MIT neuroscientists have discovered that the distribution of thinking costs (cost of thinking) in next-generation AI reasoning models when solving complex problems closely matches that of the human brain. This convergence is not by human design but an inevitable evolution as intelligent agents pursue correct solutions.
A research team from MIT's McGovern Institute for Brain Research published this groundbreaking study in the Proceedings of the National Academy of Sciences (PNAS).
The study reveals a profound fact: when AI is forced to slow down and think, the distribution of computational resources it consumes across tasks of varying difficulty strikingly overlaps with the cognitive load curves of the human brain processing the same tasks.
This suggests that whether it's a biological brain built from neurons or an artificial neural network stacked from transistors, both likely follow the same set of optimal strategies based on physical constraints when facing logical challenges in a complex world.
Two Forms of Intelligence: Fast Intuition and Slow Reasoning
To grasp the significance of this study, we must return to the fundamentals of intelligence.
For a long time, large language models like early ChatGPT primarily relied on statistical probabilities.
They have read nearly all text in human history and generate responses by predicting the next word.
This mode resembles System 1 thinking in human psychology: fast, intuitive, automated.
If you ask it the capital of France, it instantly answers Paris. No reasoning needed, just memory retrieval.
But this approach has a fatal flaw.
When faced with questions requiring multi-step logical deduction, like 'If you put a red ball in a blue box, then bury the box in the dirt, what color is the ball?', probability-based models fail. They lack true logical chains, only probabilistic approximations.
The emergence of next-generation reasoning models has changed the game.
These models incorporate reinforcement learning mechanisms, trained to perform a series of internal computations before giving the final answer.
They break down a large problem into small steps, deriving step by step like humans solving math problems. This corresponds to human System 2 thinking: slow, deliberate, energy-consuming.
MIT's research cuts into this transformative moment: what happens in AI's thinking process when it starts thinking slowly like humans?
To compare the thinking costs of human brains and AI, scientists face a challenge: their hardware is completely different.
The human brain is the product of biochemical reactions, with speed limited by neurotransmitter transmission; AI is the product of electron flow, with speed depending on GPU power.
Directly comparing seconds of thinking is meaningless, as faster GPUs make AI think quicker, but that doesn't mean the problem got easier.
The research team found a clever exchange rate to convert the costs of these two intelligences.
For humans, the cost is time.
Facing a tough problem, not only must subjects answer correctly, but researchers focus on the milliseconds from seeing the question to pressing the answer key.
This time length directly and physically demonstrates the brain's cognitive load.
For AI, the cost is Tokens.
Before outputting the final answer, reasoning models generate numerous unseen intermediate steps in the background. These steps consist of Tokens.

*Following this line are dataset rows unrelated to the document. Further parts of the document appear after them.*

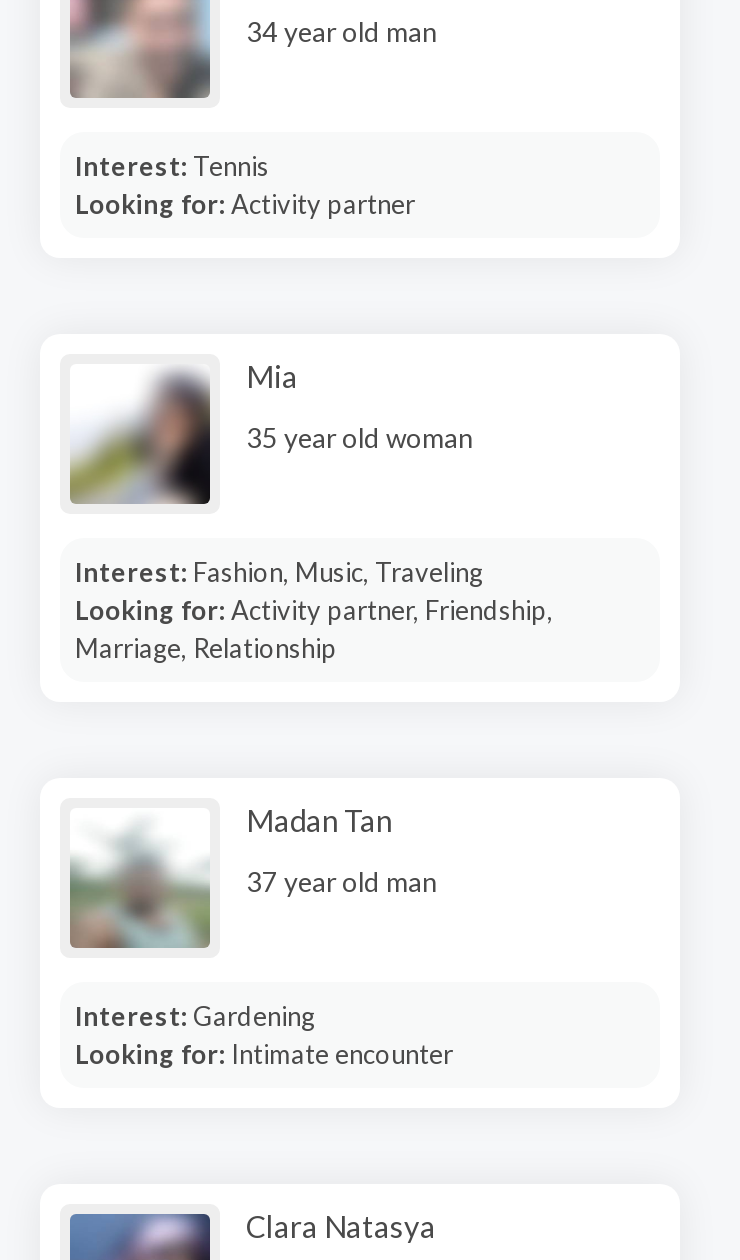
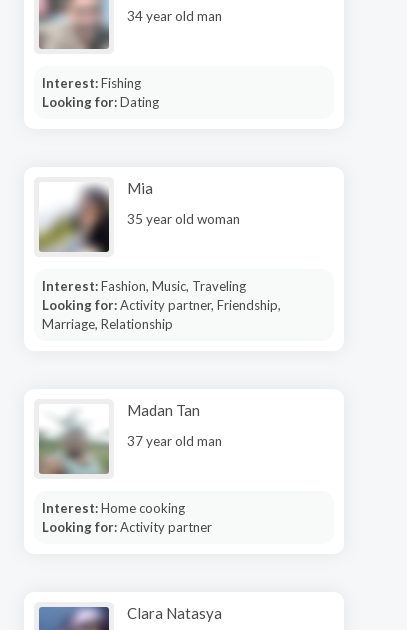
- Interest: Tennis
+ Interest: Fishing
+ Looking for: Dating

moved down: Looking for: Activity partner

- Interest: Gardening
- Looking for: Intimate encounter
+ Interest: Home cooking
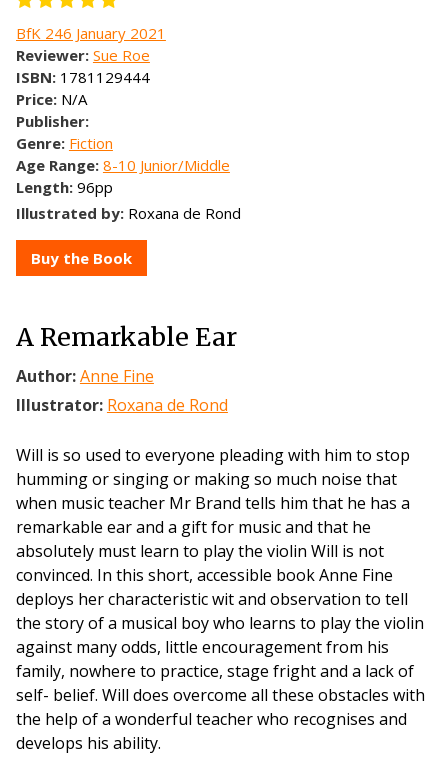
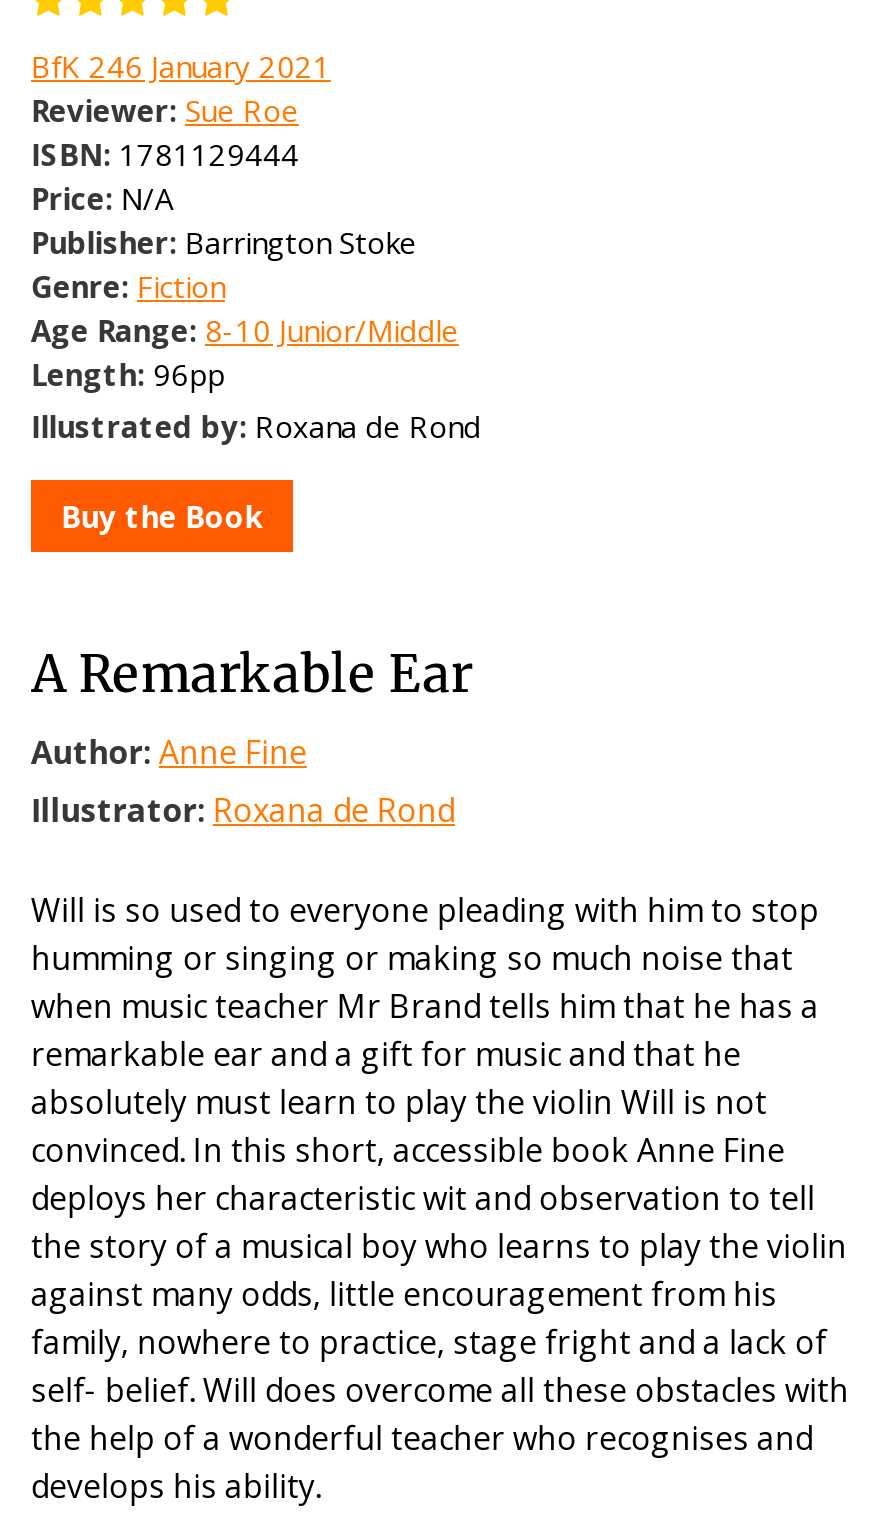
- Publisher:
+ Publisher: Barrington Stoke
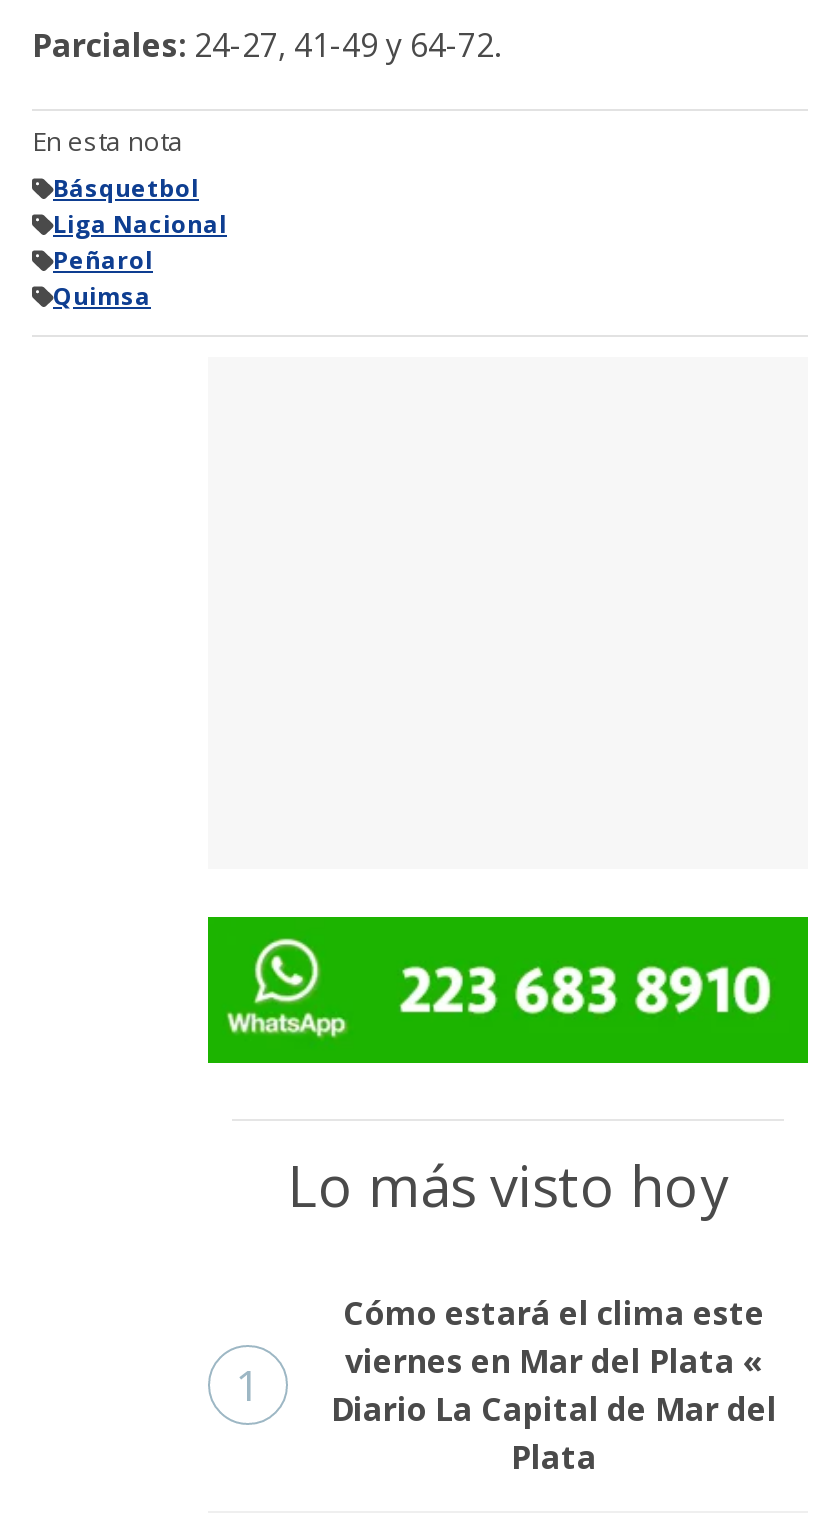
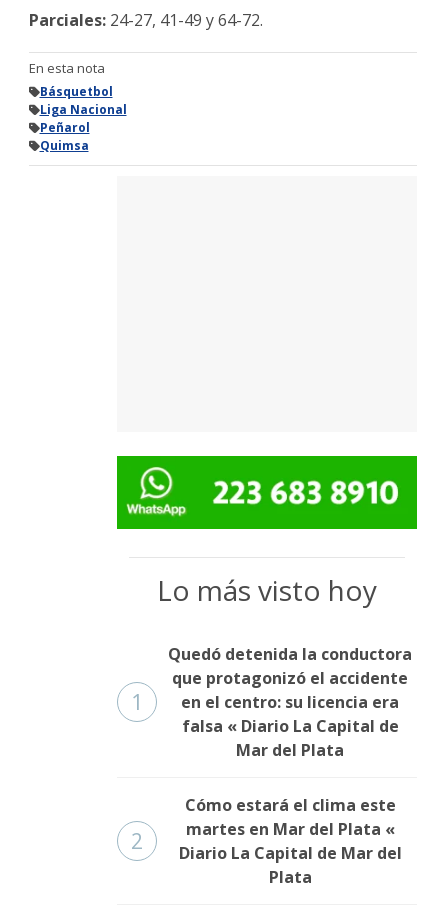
+ Quedó detenida la conductora
+ que protagonizó el accidente
+ en el centro: su licencia era
+ falsa « Diario La Capital de
+ Mar del Plata
+ 2

- viernes en Mar del Plata «
+ martes en Mar del Plata «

The harder the problem, the longer the chain of thought generated, the more Tokens consumed.
Tokens are not just billing units but the basic units of AI thinking.
Researchers designed precise experiments where tireless reasoning models and real human volunteers tackled the same set of questions.
To ensure universality, the experiments selected seven distinctly different task types, covering multiple dimensions of human cognition.
The most basic is numerical arithmetic. Addition, subtraction, multiplication, division—these are computers' strengths and skills humans master quickly with training.
More advanced is intuitive reasoning, relying on synonyms and context judgment, the comfort zone of traditional language models.
The highest challenge comes from the ARC challenge (Abstraction and Reasoning Corpus). This ultimate test, designed by AI pioneer François Chollet, distinguishes rote memorization from true intelligence.
In ARC tests, subjects see groups of colored grids, each undergoing some transformation—rotation, color change, filling, or movement based on abstract rules. Subjects must instantly discern the undeclared rule and apply it to a new grid.
This requires no knowledge reserve but pure fluid intelligence (Fluid Intelligence).
These seven trials brought the data patterns to the surface.
The curves drawn from the experimental results are breathtaking.
Within tasks, difficulty is proportional to cost. Math problems humans find hard also require reasoning models to generate more Tokens to solve, ruling out mere answer retrieval—they are indeed computing effortfully.
From a macro cross-task perspective, the trends are even more consistent.
Basic arithmetic imposes the lowest cognitive load on humans, with the fastest reactions; for models, it's the least Token-consuming task.
ARC is the hardest for humans, with many volunteers needing prolonged observation, hypothesizing, and iterating; correspondingly, reasoning models peak in chain-of-thought length on ARC.
What does this synchronization mean? It means 'difficulty' is universal across intelligence dimensions.
It's not that human brain structures make ARC hard specifically, but solving such problems inherently requires more computational steps and logical transitions. Whether biological or artificial neural networks, facing the same information entropy demands equivalent negentropy effort.
Convergent Evolution: Function Determines Form
Biology has a concept called convergent evolution.
Sharks are fish, dolphins mammals, distant on the evolutionary tree, yet both evolved streamlined bodies and dorsal fins for efficient swimming.
Professor Evelina Fedorenko believes we see the same in AI.
The engineers building these models didn't try to mimic the human brain. They care only about one thing: stable correct outputs under extreme conditions.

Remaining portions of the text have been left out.